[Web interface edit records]
--*--

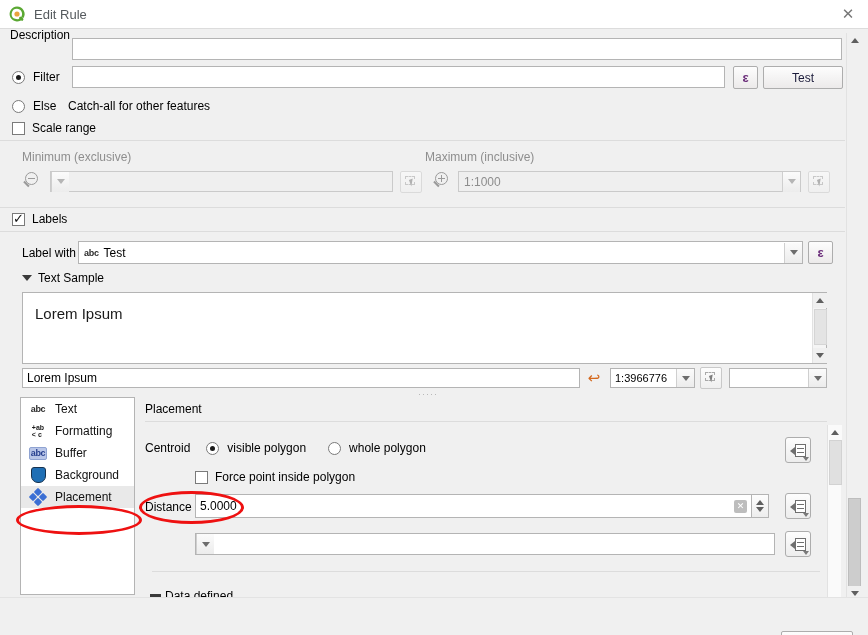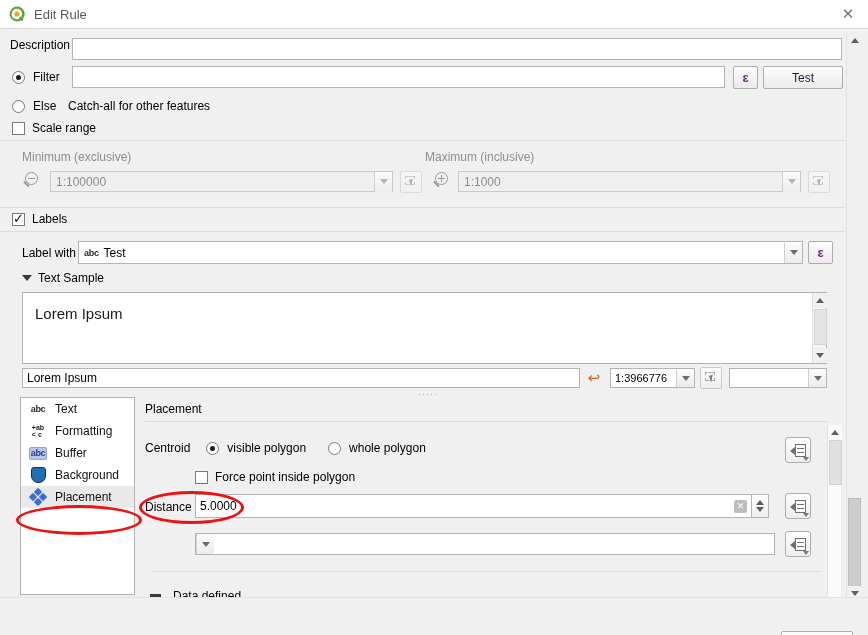--- a/index.html
+++ b/index.html
@@ -277,21 +277,21 @@
         <path d="M9 3.8 A5.2 5.2 0 0 1 13.4 11.6 L15.3 13.2 A7.5 7.5 0 0 0 9 1.5 Z" fill="#5aa832"></path>
         <circle cx="9" cy="9" r="2.6" fill="#e8a33d"></circle>
         <rect x="12.2" y="11.4" width="4.6" height="2.4" rx="0.6" transform="rotate(40 12.2 11.4)" fill="#5aa832"></rect>
       </svg>
     </div>
     <div class="title-text">Edit Rule</div>
     <div class="close-btn">✕</div>
   </div>
   <div class="titlebar-sep"></div>
 
-  <div class="row" style="left:10px; top:38px;">
+  <div class="row" style="left:10px; top:28px;">
     <span class="lbl">Description</span>
   </div>
   <div class="tfield" style="position:absolute; left:72px; top:38px; width:770px;"></div>
 
   <div class="row" style="left:12px; top:70px; gap:8px;">
     <span class="radio on"></span>
     <span class="lbl">Filter</span>
   </div>
   <div class="tfield" style="position:absolute; left:72px; top:66px; width:653px;"></div>
   <div class="btn" style="position:absolute; left:733px; top:66px; width:25px; height:23px; color:#6b2d7a; font-size:13px; font-weight:bold;">ε</div>
@@ -313,21 +313,20 @@
 
   <div class="row" style="left:22px; top:150px;">
     <span class="lbl-dim">Minimum (exclusive)</span>
   </div>
   <div class="mag" style="position:absolute; left:22px; top:171px;">
     <div class="lens"></div>
       <div class="handle"></div>
       <div class="sign-h"></div>
   </div>
   <div class="tfield disabled" style="position:absolute; left:50px; top:171px; width:343px; height:21px; padding:0;">
-    <span style="flex:1; padding-left:5px;">1:100000</span>
     <span class="combo-arrow dim"></span>
   </div>
   <div class="pick-btn" style="position:absolute; left:400px; top:171px; opacity:0.55;">
     <span class="pick-glyph">
         <span class="rect"></span>
         <span class="cursor"></span>
       </span>
   </div>
 
   <div class="row" style="left:425px; top:150px;">
@@ -508,21 +507,21 @@
       <span class="tri"></span>
         <span class="sheet"></span>
         <span class="l1"></span>
         <span class="l2"></span>
     </span>
     <span class="caret"></span>
   </div>
 
   <div class="hsep" style="left:152px; top:571px; width:668px;"></div>
 
-  <div class="row" style="left:150px; top:589px; gap:12px;">
+  <div class="row" style="left:150px; top:589px; gap:4px;">
     <span style="width:11px;height:4px;background:#3a3a3a;"></span>
     <span class="lbl">Data defined</span>
   </div>
 
   <div class="vscroll" style="left:827px; top:425px; width:14px; height:173px; background:#fafafa;">
     <div class="arrow up" style="width:14px; background:#fafafa;">
         <span class="tri-up"></span>
       </div>
     <div class="thumb" style="top:15px; height:45px; background:#e0e0e0; border-color:#d2d2d2;"></div>
   </div>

--*--

WORK INSTRUCTION: Transcribe every record above in full. Pictures stay out of the copy.

SOLUTION FOR THIS PROBLEM:
--- a/index.html
+++ b/index.html
@@ -277,21 +277,21 @@
         <path d="M9 3.8 A5.2 5.2 0 0 1 13.4 11.6 L15.3 13.2 A7.5 7.5 0 0 0 9 1.5 Z" fill="#5aa832"></path>
         <circle cx="9" cy="9" r="2.6" fill="#e8a33d"></circle>
         <rect x="12.2" y="11.4" width="4.6" height="2.4" rx="0.6" transform="rotate(40 12.2 11.4)" fill="#5aa832"></rect>
       </svg>
     </div>
     <div class="title-text">Edit Rule</div>
     <div class="close-btn">✕</div>
   </div>
   <div class="titlebar-sep"></div>
 
-  <div class="row" style="left:10px; top:38px;">
+  <div class="row" style="left:10px; top:28px;">
     <span class="lbl">Description</span>
   </div>
   <div class="tfield" style="position:absolute; left:72px; top:38px; width:770px;"></div>
 
   <div class="row" style="left:12px; top:70px; gap:8px;">
     <span class="radio on"></span>
     <span class="lbl">Filter</span>
   </div>
   <div class="tfield" style="position:absolute; left:72px; top:66px; width:653px;"></div>
   <div class="btn" style="position:absolute; left:733px; top:66px; width:25px; height:23px; color:#6b2d7a; font-size:13px; font-weight:bold;">ε</div>
@@ -313,21 +313,20 @@
 
   <div class="row" style="left:22px; top:150px;">
     <span class="lbl-dim">Minimum (exclusive)</span>
   </div>
   <div class="mag" style="position:absolute; left:22px; top:171px;">
     <div class="lens"></div>
       <div class="handle"></div>
       <div class="sign-h"></div>
   </div>
   <div class="tfield disabled" style="position:absolute; left:50px; top:171px; width:343px; height:21px; padding:0;">
-    <span style="flex:1; padding-left:5px;">1:100000</span>
     <span class="combo-arrow dim"></span>
   </div>
   <div class="pick-btn" style="position:absolute; left:400px; top:171px; opacity:0.55;">
     <span class="pick-glyph">
         <span class="rect"></span>
         <span class="cursor"></span>
       </span>
   </div>
 
   <div class="row" style="left:425px; top:150px;">
@@ -508,21 +507,21 @@
       <span class="tri"></span>
         <span class="sheet"></span>
         <span class="l1"></span>
         <span class="l2"></span>
     </span>
     <span class="caret"></span>
   </div>
 
   <div class="hsep" style="left:152px; top:571px; width:668px;"></div>
 
-  <div class="row" style="left:150px; top:589px; gap:12px;">
+  <div class="row" style="left:150px; top:589px; gap:4px;">
     <span style="width:11px;height:4px;background:#3a3a3a;"></span>
     <span class="lbl">Data defined</span>
   </div>
 
   <div class="vscroll" style="left:827px; top:425px; width:14px; height:173px; background:#fafafa;">
     <div class="arrow up" style="width:14px; background:#fafafa;">
         <span class="tri-up"></span>
       </div>
     <div class="thumb" style="top:15px; height:45px; background:#e0e0e0; border-color:#d2d2d2;"></div>
   </div>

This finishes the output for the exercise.